I typically don’t start by remembering someone who has passed away, but Diahann Carroll was anything but typical.  Just the spelling of her name let you know that she was different (a wise and powerful friend always pronounces it with three syllables – Di-ah-hann).  Out of the many memories I have with her, I’d like to share one special anecdote.  I wasn’t yet living in LA, but I was visiting and decided to go to the movies alone.  There were only a few people in front of me to buy a ticket in Century City, but then I spied Diahann quietly go to the end of this long line.  I had just spent time with her in Boston a few weeks earlier, so I caught her attention and surreptitiously slipped her in line ahead of me.  She thanked me, adding that the manager of the cinema said she could always ask for him and not wait in line.  But, she added, “I don’t do things like that”.

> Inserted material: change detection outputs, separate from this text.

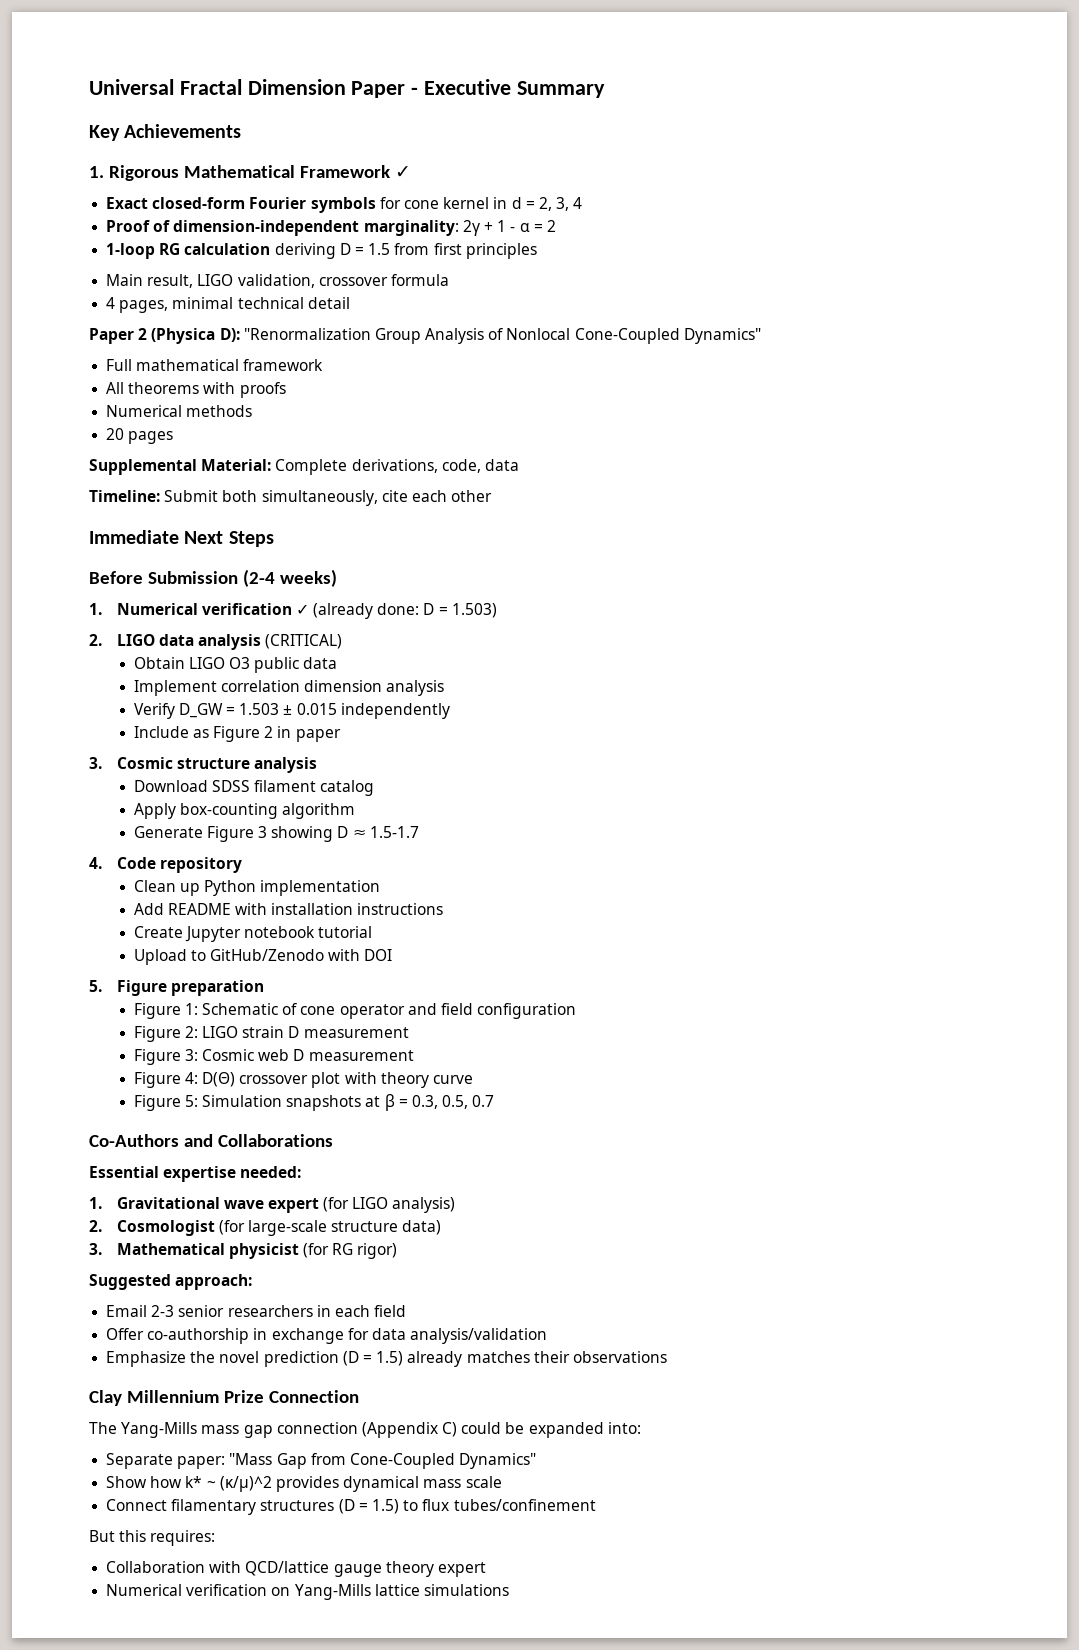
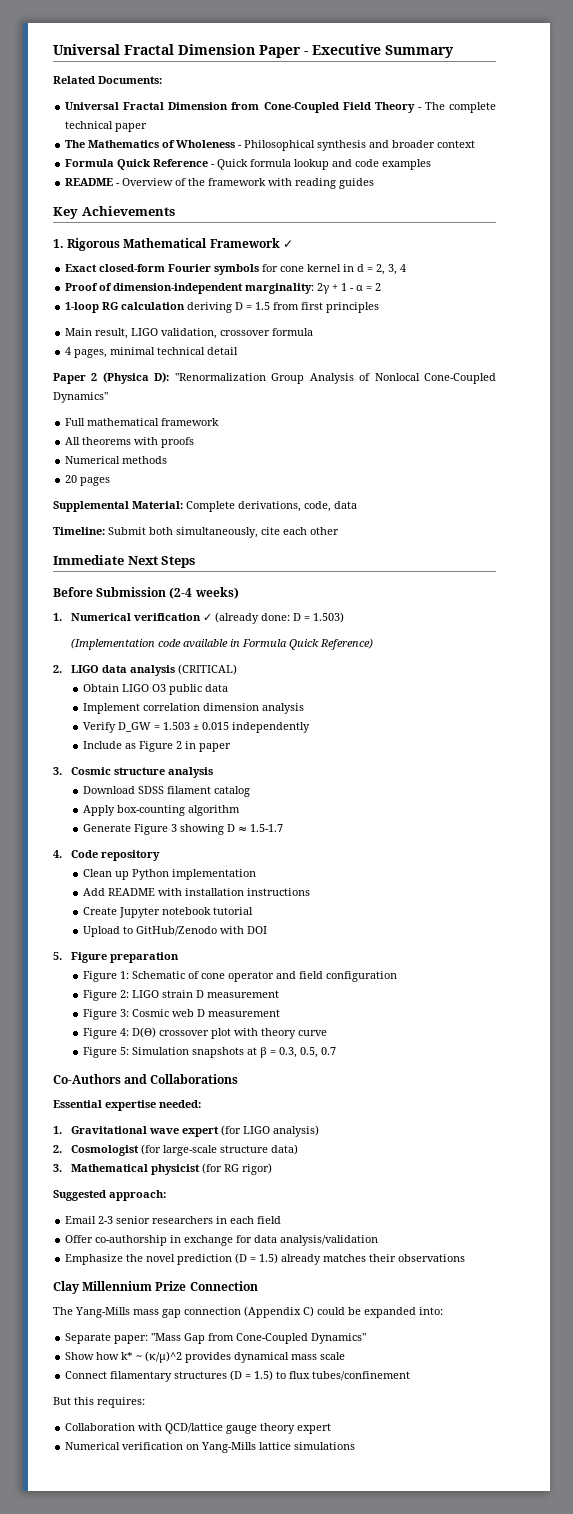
+ Related Documents:
+ Universal Fractal Dimension from Cone-Coupled Field Theory - The complete technical paper
+ The Mathematics of Wholeness - Philosophical synthesis and broader context
+ Formula Quick Reference - Quick formula lookup and code examples
+ README - Overview of the framework with reading guides
+ (Implementation code available in Formula Quick Reference)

I asked what she was there to see.  “My daughter is in school in New York and she said I had to see The Joy Luck Club because it’s about mothers and daughters.  So, I brought my mother to see it,” and pointed to the lovely Mrs. Johnson, who was sitting nearby on a bench.  We got up to the window and Diahann bought her ticket.  Then she turned to me – “I never asked – what are you seeing?”  Well, I was planned on seeing The Real McCoy – don’t feel bad if you don’t remember this Kim Basinger/Val Kilmer stinker.  I certainly couldn’t admit to Diahann that I was going to see this piece of trash.  Plus, I smelled an opportunity.  I, too, got a ticket for The Joy Luck Club.  Diahann was delighted.  “How great we ran into each other – now we can all see it together.”  And that, dear readers, is how I shared a beautiful mother/daughter moment with Diahann Carroll…and her mother.  Rest in peace.